Un discípulo responsable de Jesús, que le sigue con la cruz, que se niega a sí mismo, que lo vende todo por él y por ir a donde El le envíe, sin alforja y sin ningún poder, con la sola fuerza del testimonio que afirma que vive y que sólo en El y sólo sobre Él se puede edificar una humanidad nueva. El signo de aquella escena de su llegada a Eslovaquia -como los días que le han seguido- nos muestra que es tan grave y dramática la situación que Europa vive, intentando caminar como si Dios no contara para su futuro, que el Papa arriesga todo, su vida y su frágil salud, para recordar y pedir la vuelta a sus raíces cristianas, que Europa, que el mundo, que todos los hombres vuelvan a Dios, esperanza y futuro único para todos los pueblos. Su imagen como inmóvil y sin habla ha sido la gran y elocuente palabra que ha llegado desde allí a todos los rincones. Nos ha dicho lo más importante: "Sólo Dios basta", "para Dios nada hay imposible".
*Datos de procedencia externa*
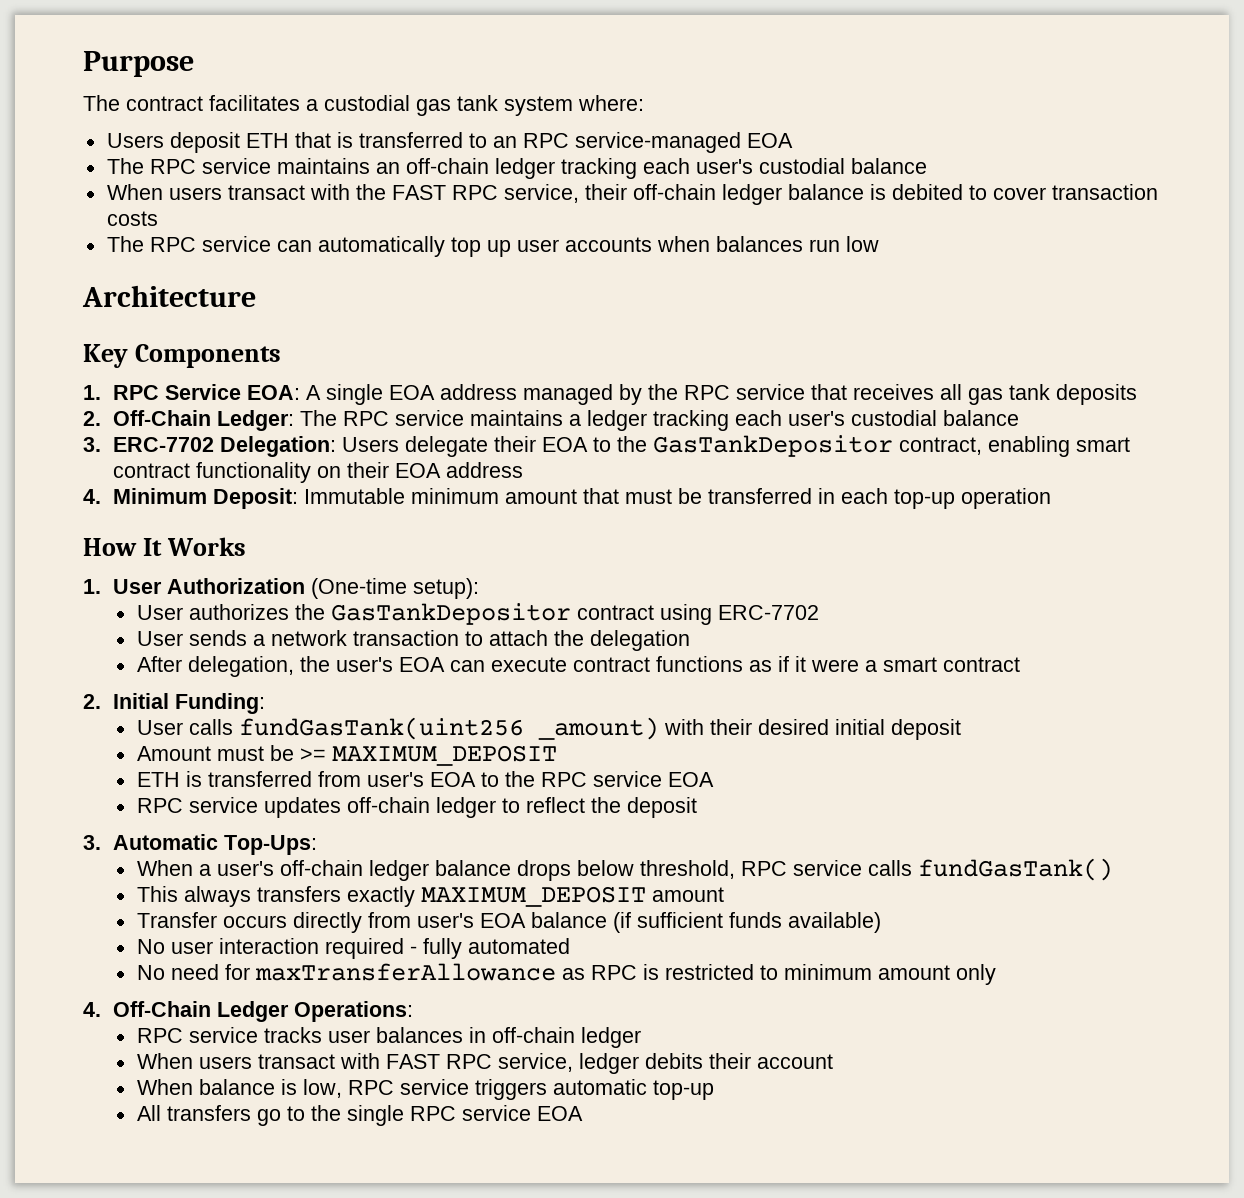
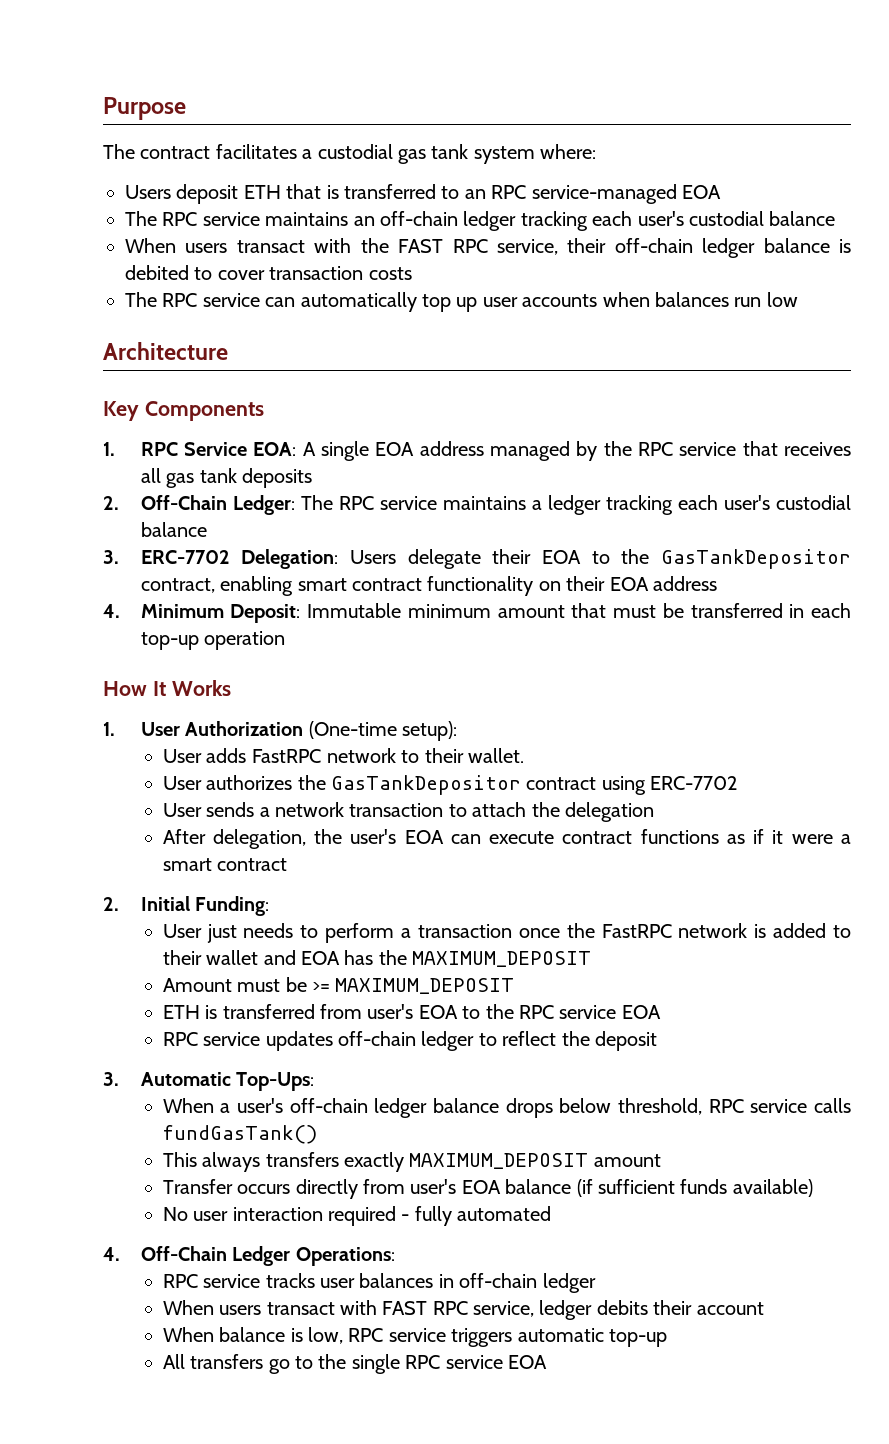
+ User adds FastRPC network to their wallet.
- User calls fundGasTank(uint256 _amount) with their desired initial deposit
+ User just needs to perform a transaction once the FastRPC network is added to their wallet and EOA has the MAXIMUM_DEPOSIT
- No need for maxTransferAllowance as RPC is restricted to minimum amount only

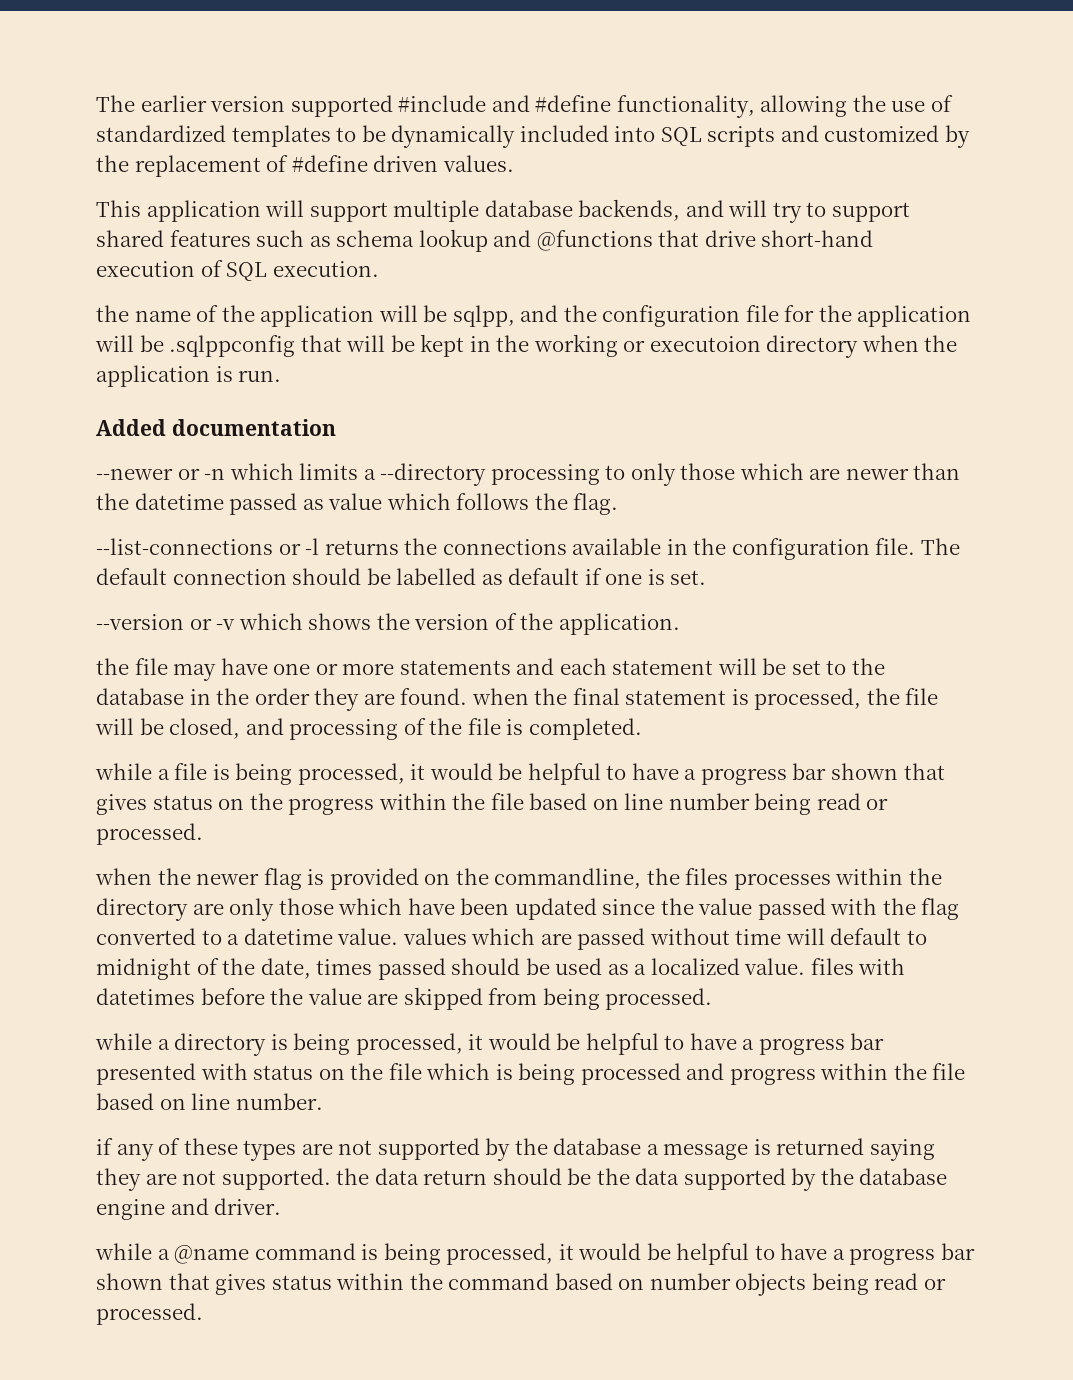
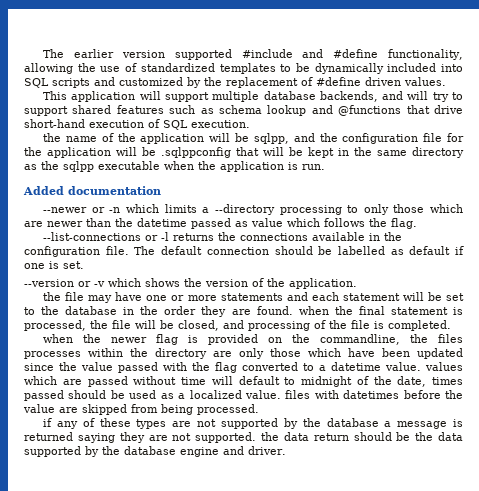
- the name of the application will be sqlpp, and the configuration file for the application will be .sqlppconfig that will be kept in the working or executoion directory when the application is run.
+ the name of the application will be sqlpp, and the configuration file for the application will be .sqlppconfig that will be kept in the same directory as the sqlpp executable when the application is run.
- while a file is being processed, it would be helpful to have a progress bar shown that gives status on the progress within the file based on line number being read or processed.
- while a directory is being processed, it would be helpful to have a progress bar presented with status on the file which is being processed and progress within the file based on line number.
- while a @name command is being processed, it would be helpful to have a progress bar shown that gives status within the command based on number objects being read or processed.

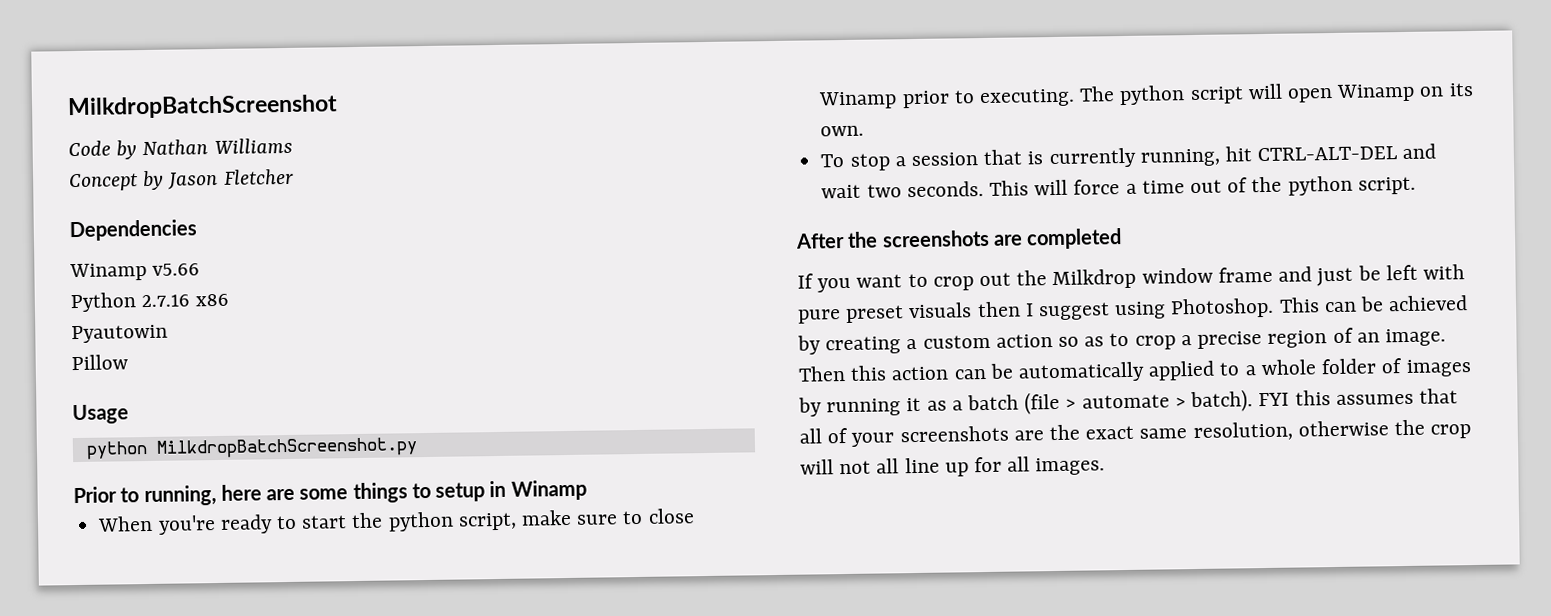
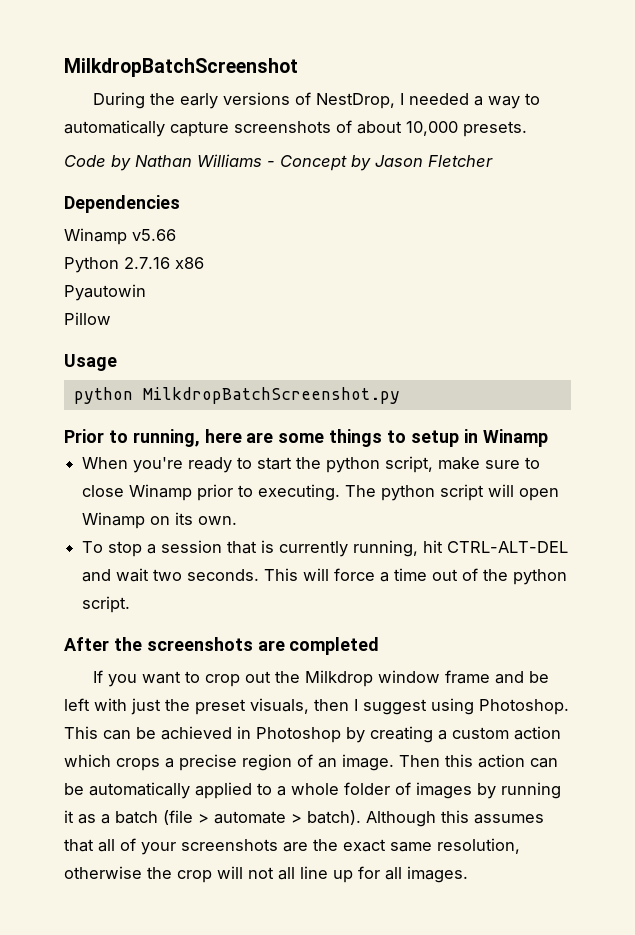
+ During the early versions of NestDrop, I needed a way to automatically capture screenshots of about 10,000 presets.
- Code by Nathan Williams
- Concept by Jason Fletcher
+ Code by Nathan Williams - Concept by Jason Fletcher
- If you want to crop out the Milkdrop window frame and just be left with pure preset visuals then I suggest using Photoshop.
+ If you want to crop out the Milkdrop window frame and be left with just the preset visuals, then I suggest using Photoshop.
- This can be achieved by creating a custom action so as to crop a precise region of an image.
+ This can be achieved in Photoshop by creating a custom action which crops a precise region of an image.
- FYI this assumes that all of your screenshots are the exact same resolution, otherwise the crop will not all line up for all images.
+ Although this assumes that all of your screenshots are the exact same resolution, otherwise the crop will not all line up for all images.

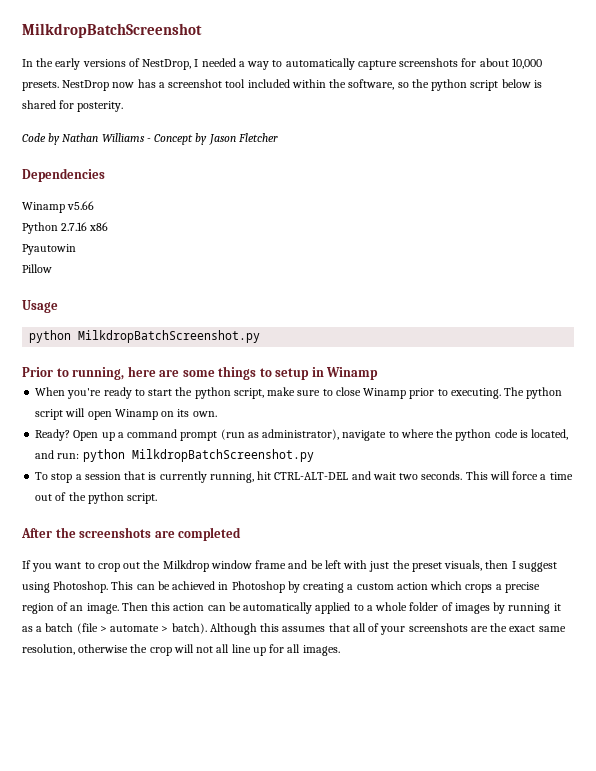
- During the early versions of NestDrop, I needed a way to automatically capture screenshots of about 10,000 presets.
+ In the early versions of NestDrop, I needed a way to automatically capture screenshots for about 10,000 presets. NestDrop now has a screenshot tool included within the software, so the python script below is shared for posterity.
+ Ready? Open up a command prompt (run as administrator), navigate to where the python code is located, and run: python MilkdropBatchScreenshot.py

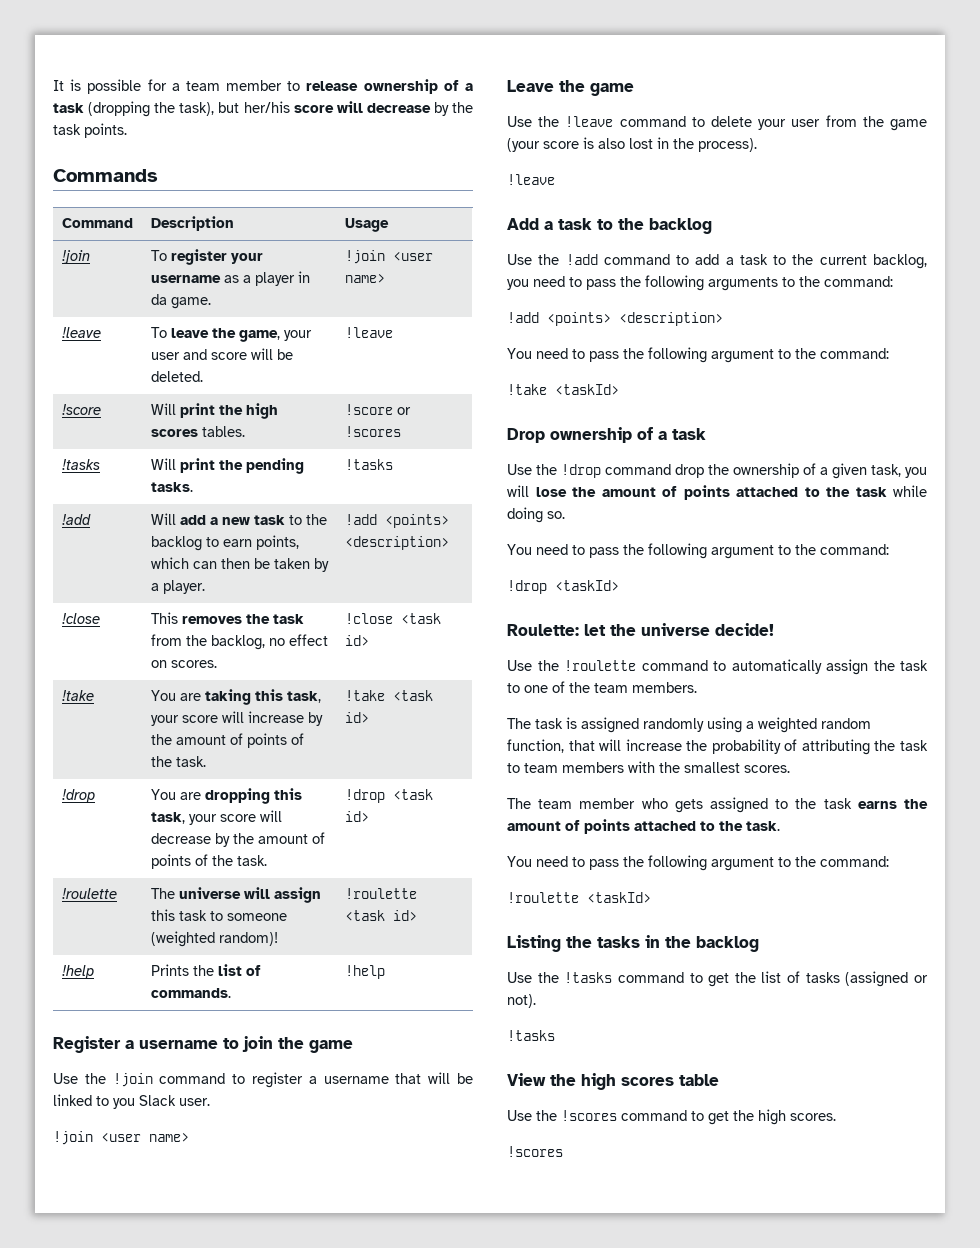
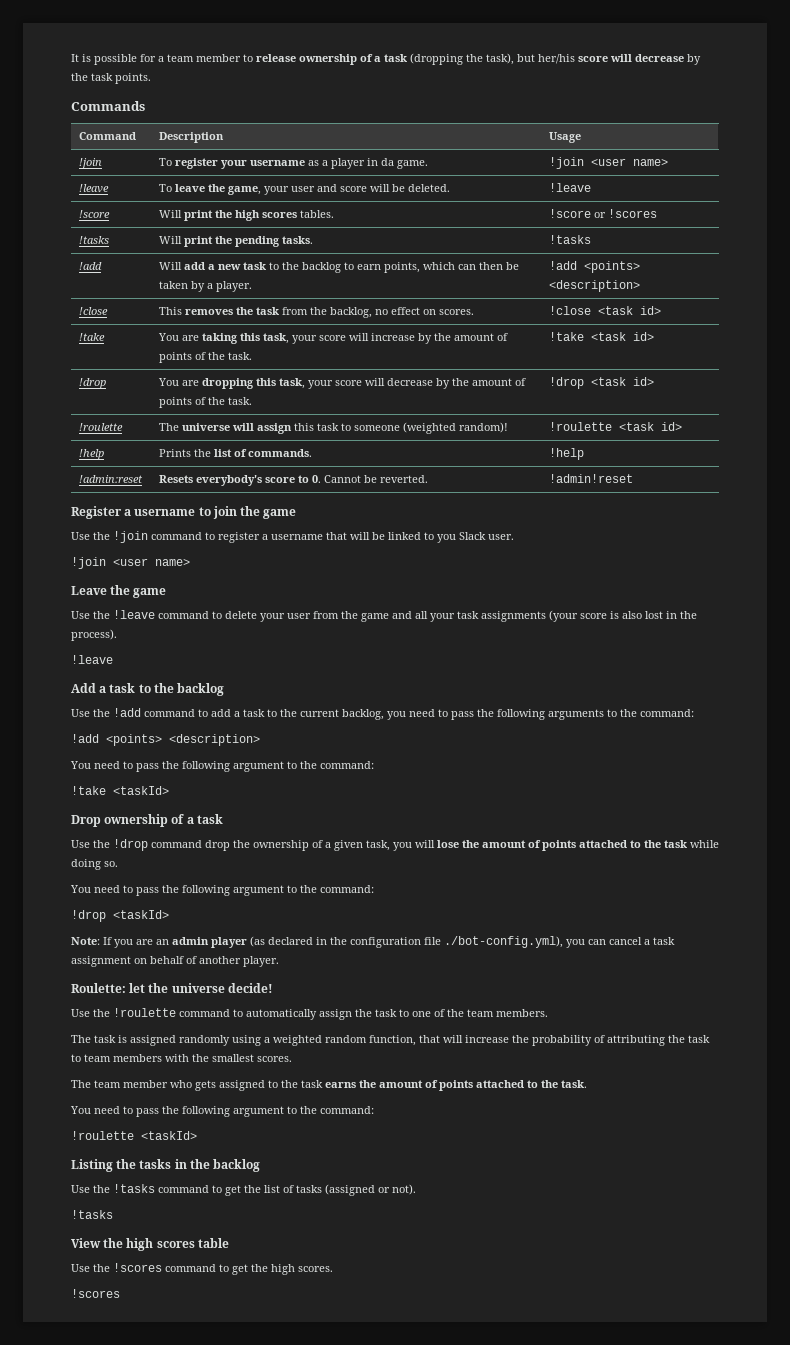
+ !admin:reset | Resets everybody's score to 0. Cannot be reverted. | !admin!reset
- Use the !leave command to delete your user from the game (your score is also lost in the process).
+ Use the !leave command to delete your user from the game and all your task assignments (your score is also lost in the process).
+ Note: If you are an admin player (as declared in the configuration file ./bot-config.yml), you can cancel a task assignment on behalf of another player.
Su mismo viaje a España, en el que de manera tan activa, numerosa, creyente y eclesial, ha participado nuestra diócesis de Toledo, es otra señal clara e inequívoca de lo que Dios dice a la Iglesia, y , en concreto, a nosotros que peregrinamos por estas tierras. Uno de los signos de la presencia Señor entre nosotros y de la acción del Espíritu es la alegría y la paz, y aquel fin de semana de la última visita del Santo Padre a España fue una corriente viva y vigorosa de un gozo y una esperanza que nada ni nadie nos puede arrebatar. Además de ser un grandísimo regalo de la misericordia de Dios, una jornada histórica, que no quedará únicamente en nuestro recuerdo, todo el viaje tuvo, así lo veo, un gran valor de signo para la Iglesia en España, para nosotros.

La vigilia con los jóvenes en Cuatro Vientos, la canonización de cinco santos españoles en Plaza de Colón de Madrid -y ¡qué santos!- , con sus palabras respectivas, el saludo y discurso de llegada, la despedida en Barajas, su actitud con nuestros Reyes, con los Obispos, con los gobernantes, sus traslados por las calles de Madrid, ..., todo tuvo un alto significado religioso y un valor de signo de muy largo alcance. Por eso la memoria de este viaje apostólico no sólo seguirá viva en nuestro agradecimiento o en el gran significado religioso que ha tenido, sino también en el hondo y alentador mensaje que nos ha legado el que ha venido a nosotros como hombre de fe, testigo de esperanza, heraldo del Evangelio y mensajero de paz, Vicario de Cristo, signo vivo de la presencia de Jesucristo entre nosotros y del cumplimiento de su promesa.

El Santo Padre, entre otras cosas, nos dejó a los católicos españoles la insistente exhortación a mantener y avivar el rasgo más sobresaliente de nuestra identidad: "¡No rompáis con vuestras raíces cristianas! Sólo así seréis capaces de aportar al mundo y a Europa la riqueza cultural de vuestra historia".